# Off Topic > Suggestions for Improvement >  >  Forbidden 403 Error Blocking Forum Access

## JulianS96

Hello forum,
My IP has now been blocked on my work computer as I am receiving a 403 forbidden error whenever I try to access the forum. Please can this be sorted out asap as I use this forum daily!!!
Julian

----------


## Pepe Le Mokko

Personally I switched between VPN's to get back in...
I'll send this thread to " Improvement suggestions" as it is not Excel related

----------


## JulianS96

Ok cheers for that Pepe. Wasn't sure what forum to put this in.

----------


## Pepe Le Mokko

No worries " We aim to please" .

----------


## JulianS96

Is the VPN the solution? Can my IP just not be unlocked?
Why would it have been blocked in the first place???
Thanks in advance,
Julian

----------


## Pepe Le Mokko

Same problem again this morning.

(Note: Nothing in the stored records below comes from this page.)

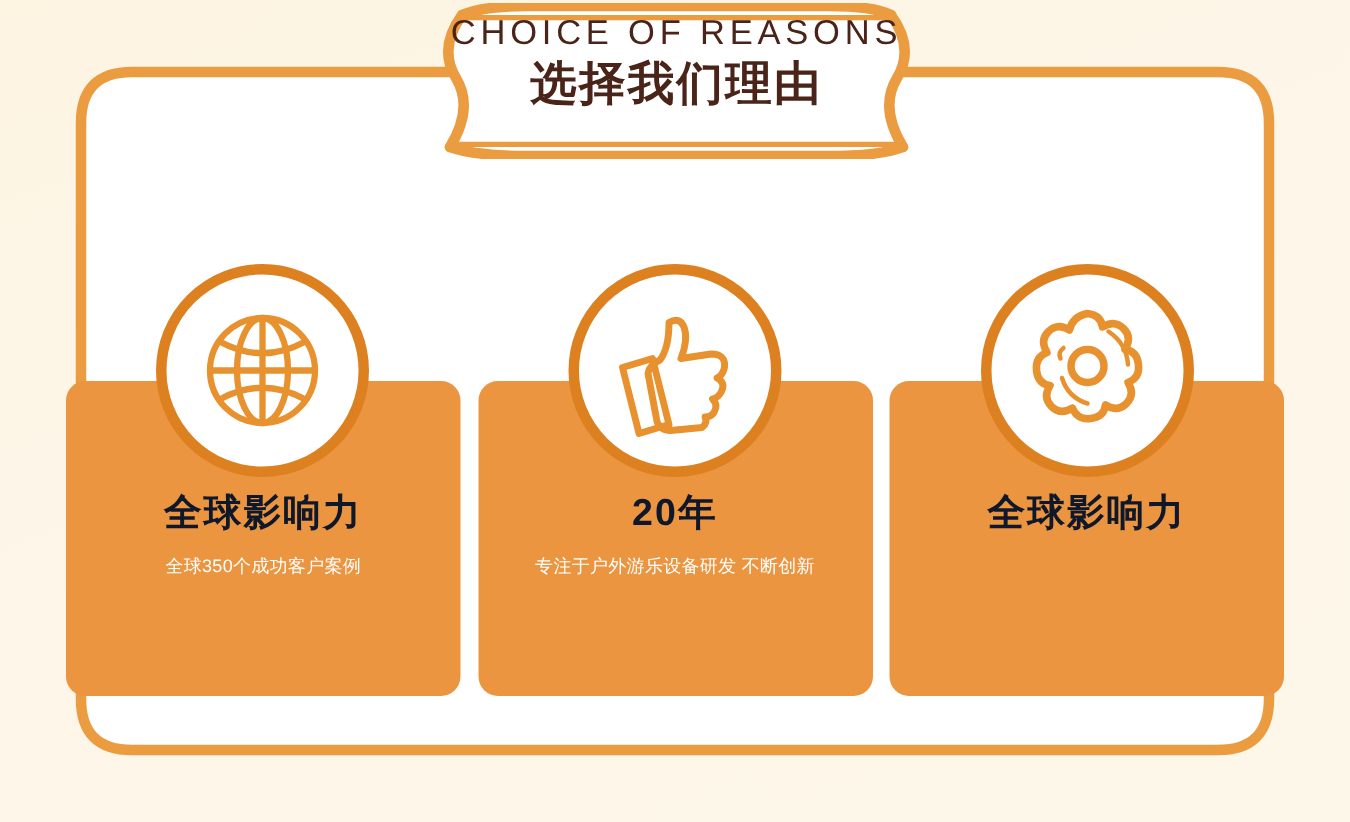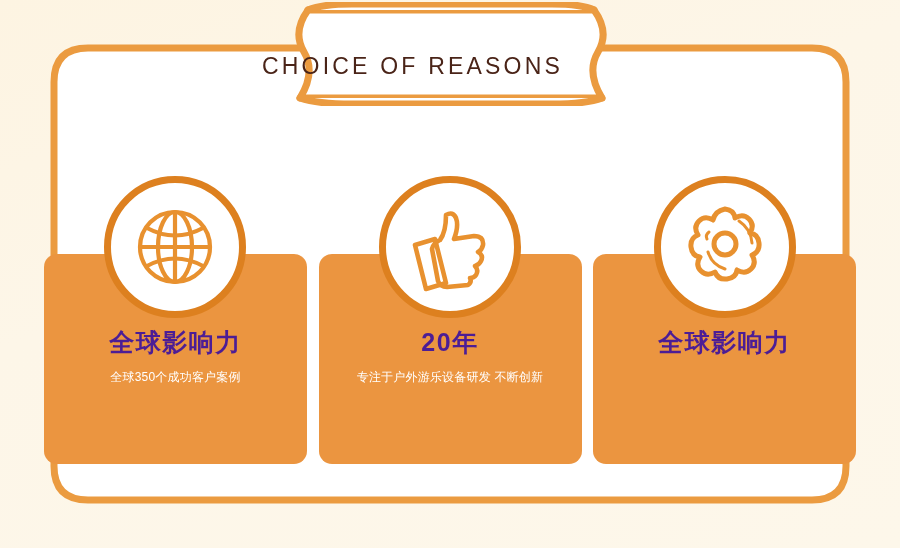"CHOICE OF REASONS" .ribbon-text { flex-direction: row -> column; padding-top: 24px -> 8px }
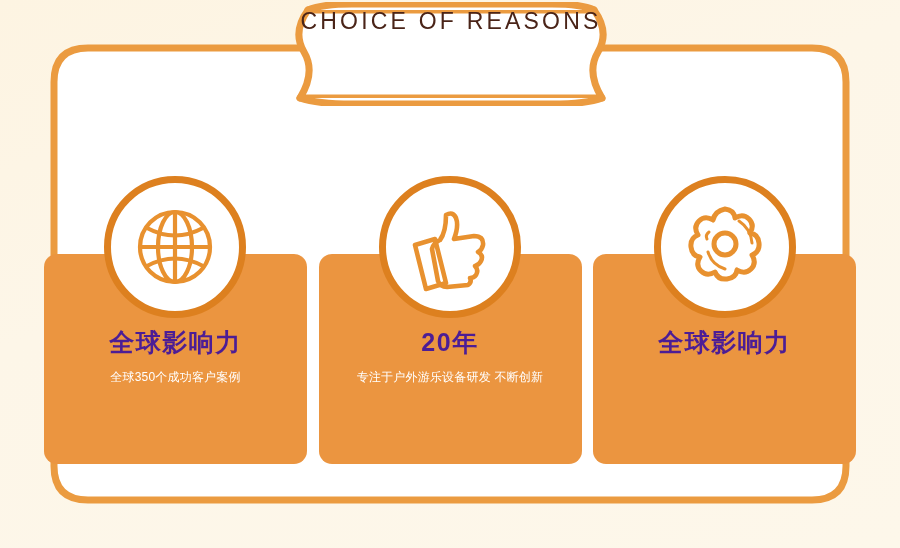"选择我们理由" div.ribbon-cn { html: none -> <div>选择我们理由</div> }
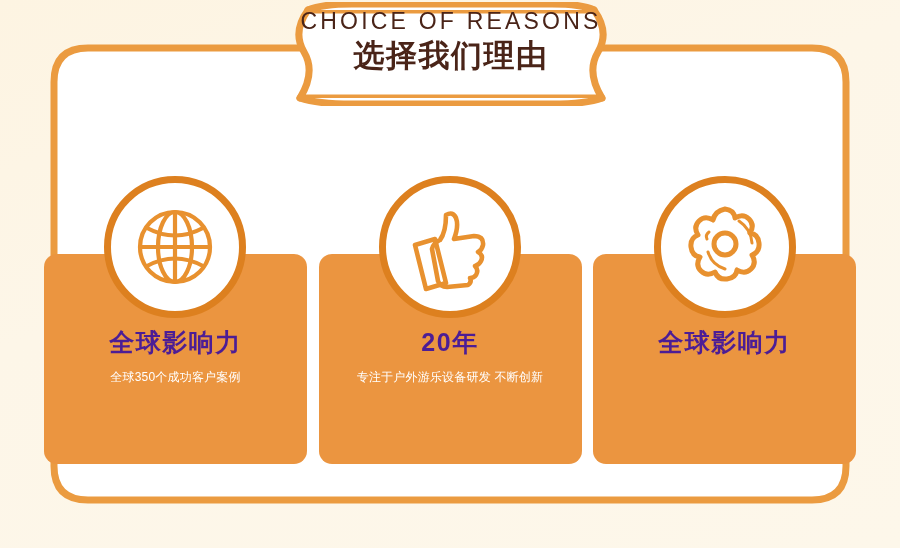"全球影响力" .card-title { color: #4c1d95 -> #0f172a }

Switching VPN's didn't help

----------


## JulianS96

Is this a recent problem that's occurring or is this a "just you and me" type thing?

----------


## Fluff13

I've been having the same problem, as has Richard Buttrey

----------


## Pepe Le Mokko

When I connect directly via my ISP, its OK, via VPN ( as I did before - different servers) triggers the error.

----------


## Fluff13

I connect via my ISP and have to continually close the browser & reopen to get in & that doesn't always work

----------


## Pepe Le Mokko

I use Firefox 71.0 at the moment . Waterfox or Vivaldi return the same error when using a VPN server

----------


## AliGW

This has reared its head for several of us today:

"Forbidden

You don't have permission to access /forum.php on this server.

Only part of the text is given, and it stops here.